Work required: Among the entries below, find the lines with "pjansen" and copy them.

Data items

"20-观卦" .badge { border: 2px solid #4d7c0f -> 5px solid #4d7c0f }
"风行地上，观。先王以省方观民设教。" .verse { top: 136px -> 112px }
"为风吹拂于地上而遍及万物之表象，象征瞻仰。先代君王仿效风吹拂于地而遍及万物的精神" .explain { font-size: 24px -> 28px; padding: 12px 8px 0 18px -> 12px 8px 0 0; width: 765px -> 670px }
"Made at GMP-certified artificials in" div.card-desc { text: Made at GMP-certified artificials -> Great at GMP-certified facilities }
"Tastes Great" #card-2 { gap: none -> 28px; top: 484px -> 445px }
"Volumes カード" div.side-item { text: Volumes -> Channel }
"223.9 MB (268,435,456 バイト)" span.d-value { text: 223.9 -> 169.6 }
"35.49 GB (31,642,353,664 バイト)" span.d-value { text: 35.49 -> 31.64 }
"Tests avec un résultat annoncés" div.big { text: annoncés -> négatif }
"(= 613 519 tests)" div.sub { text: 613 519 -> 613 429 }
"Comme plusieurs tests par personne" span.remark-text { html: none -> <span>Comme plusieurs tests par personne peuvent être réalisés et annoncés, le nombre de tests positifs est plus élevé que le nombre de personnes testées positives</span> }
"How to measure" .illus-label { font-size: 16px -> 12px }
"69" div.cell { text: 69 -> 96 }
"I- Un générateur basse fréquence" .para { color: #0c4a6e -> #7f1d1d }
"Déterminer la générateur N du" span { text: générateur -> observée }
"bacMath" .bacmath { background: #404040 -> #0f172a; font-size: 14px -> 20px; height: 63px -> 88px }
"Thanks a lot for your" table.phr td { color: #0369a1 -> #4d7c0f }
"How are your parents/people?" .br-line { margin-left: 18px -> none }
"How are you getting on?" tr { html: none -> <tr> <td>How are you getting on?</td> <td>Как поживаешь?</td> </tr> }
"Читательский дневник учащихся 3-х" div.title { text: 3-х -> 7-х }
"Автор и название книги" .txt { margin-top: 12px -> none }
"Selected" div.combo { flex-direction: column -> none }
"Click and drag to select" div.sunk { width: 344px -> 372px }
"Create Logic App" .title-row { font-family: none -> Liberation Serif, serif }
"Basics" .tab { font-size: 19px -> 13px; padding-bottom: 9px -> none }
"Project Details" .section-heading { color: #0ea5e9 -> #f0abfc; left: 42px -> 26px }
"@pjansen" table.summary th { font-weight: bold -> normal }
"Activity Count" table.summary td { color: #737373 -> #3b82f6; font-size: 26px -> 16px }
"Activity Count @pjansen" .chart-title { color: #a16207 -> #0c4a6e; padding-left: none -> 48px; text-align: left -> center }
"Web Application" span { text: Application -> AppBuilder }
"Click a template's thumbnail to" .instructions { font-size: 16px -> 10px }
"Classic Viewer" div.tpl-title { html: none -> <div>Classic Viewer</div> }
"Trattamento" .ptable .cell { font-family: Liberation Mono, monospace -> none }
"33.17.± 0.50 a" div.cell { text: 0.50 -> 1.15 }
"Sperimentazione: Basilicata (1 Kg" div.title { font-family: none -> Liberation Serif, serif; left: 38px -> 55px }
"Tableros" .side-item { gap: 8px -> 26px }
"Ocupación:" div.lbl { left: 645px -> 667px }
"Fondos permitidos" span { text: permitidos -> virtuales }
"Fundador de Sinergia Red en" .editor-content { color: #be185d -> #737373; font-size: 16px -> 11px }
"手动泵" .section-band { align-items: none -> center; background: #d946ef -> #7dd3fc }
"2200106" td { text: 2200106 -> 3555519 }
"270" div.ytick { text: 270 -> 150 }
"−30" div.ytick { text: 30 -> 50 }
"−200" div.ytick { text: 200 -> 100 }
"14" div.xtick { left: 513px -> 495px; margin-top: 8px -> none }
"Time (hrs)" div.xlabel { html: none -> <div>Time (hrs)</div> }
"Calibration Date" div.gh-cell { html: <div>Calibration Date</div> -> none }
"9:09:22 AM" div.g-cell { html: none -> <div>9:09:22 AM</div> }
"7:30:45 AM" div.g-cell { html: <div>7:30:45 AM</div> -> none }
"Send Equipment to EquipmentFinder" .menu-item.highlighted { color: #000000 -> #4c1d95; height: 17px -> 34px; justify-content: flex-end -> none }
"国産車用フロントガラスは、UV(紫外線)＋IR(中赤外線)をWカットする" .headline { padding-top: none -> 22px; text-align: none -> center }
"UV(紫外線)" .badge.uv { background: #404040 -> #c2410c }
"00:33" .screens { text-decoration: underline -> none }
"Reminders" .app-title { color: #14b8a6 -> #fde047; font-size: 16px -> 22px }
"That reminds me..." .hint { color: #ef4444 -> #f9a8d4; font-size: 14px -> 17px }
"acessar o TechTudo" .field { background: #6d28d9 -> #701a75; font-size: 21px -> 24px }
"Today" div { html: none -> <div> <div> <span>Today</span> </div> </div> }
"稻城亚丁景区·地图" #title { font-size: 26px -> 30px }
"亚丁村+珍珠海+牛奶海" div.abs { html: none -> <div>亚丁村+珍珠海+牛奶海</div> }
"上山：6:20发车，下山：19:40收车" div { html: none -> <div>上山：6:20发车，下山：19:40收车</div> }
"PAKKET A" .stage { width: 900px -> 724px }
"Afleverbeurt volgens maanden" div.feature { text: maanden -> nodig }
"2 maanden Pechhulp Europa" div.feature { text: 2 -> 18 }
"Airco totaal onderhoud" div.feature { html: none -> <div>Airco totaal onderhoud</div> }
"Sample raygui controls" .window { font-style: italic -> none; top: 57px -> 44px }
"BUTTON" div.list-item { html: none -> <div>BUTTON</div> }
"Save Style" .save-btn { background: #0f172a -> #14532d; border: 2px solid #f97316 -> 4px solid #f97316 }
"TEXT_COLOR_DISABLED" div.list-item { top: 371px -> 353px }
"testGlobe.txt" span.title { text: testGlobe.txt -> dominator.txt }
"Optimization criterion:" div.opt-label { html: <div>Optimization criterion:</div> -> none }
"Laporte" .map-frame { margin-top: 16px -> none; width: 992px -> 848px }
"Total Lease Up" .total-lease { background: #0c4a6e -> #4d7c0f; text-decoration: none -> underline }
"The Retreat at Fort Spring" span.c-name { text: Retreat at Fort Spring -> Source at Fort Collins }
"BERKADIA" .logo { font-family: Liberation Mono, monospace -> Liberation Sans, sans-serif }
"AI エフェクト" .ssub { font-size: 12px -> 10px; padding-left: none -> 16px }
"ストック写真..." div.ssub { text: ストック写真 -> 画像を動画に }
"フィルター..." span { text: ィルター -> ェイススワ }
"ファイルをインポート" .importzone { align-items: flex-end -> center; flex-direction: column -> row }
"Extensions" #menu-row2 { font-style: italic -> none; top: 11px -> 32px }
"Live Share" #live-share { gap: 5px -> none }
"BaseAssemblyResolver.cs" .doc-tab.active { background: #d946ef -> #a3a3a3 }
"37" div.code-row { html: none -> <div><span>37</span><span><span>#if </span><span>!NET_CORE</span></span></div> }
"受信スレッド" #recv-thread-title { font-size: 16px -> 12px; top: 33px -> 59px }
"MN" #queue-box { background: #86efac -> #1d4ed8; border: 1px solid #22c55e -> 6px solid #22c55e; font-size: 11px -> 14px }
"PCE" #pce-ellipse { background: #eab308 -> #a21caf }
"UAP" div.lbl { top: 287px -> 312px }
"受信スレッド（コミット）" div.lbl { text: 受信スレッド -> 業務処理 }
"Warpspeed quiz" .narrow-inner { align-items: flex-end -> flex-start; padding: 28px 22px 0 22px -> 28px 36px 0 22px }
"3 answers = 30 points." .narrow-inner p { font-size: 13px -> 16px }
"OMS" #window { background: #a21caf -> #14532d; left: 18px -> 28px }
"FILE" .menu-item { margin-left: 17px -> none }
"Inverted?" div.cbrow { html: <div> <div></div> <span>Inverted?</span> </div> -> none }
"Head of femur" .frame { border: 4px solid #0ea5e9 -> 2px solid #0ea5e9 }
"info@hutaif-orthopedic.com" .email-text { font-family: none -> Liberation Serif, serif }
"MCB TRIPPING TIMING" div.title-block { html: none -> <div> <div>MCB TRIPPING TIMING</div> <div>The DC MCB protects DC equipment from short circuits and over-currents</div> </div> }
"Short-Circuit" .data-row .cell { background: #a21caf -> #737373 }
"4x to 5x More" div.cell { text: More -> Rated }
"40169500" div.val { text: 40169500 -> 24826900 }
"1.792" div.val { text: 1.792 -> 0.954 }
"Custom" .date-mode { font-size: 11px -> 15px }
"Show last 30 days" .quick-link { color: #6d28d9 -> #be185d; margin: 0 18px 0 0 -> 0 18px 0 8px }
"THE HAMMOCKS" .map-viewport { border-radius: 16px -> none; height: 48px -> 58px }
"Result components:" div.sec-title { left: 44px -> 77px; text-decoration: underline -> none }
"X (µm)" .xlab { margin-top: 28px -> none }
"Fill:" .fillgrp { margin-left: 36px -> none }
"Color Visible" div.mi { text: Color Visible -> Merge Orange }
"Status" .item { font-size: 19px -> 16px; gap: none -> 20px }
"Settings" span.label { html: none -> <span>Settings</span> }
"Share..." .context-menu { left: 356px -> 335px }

Reply:
"@pjansen" table.summary th { font-weight: bold -> normal }
"Activity Count @pjansen" .chart-title { color: #a16207 -> #0c4a6e; padding-left: none -> 48px; text-align: left -> center }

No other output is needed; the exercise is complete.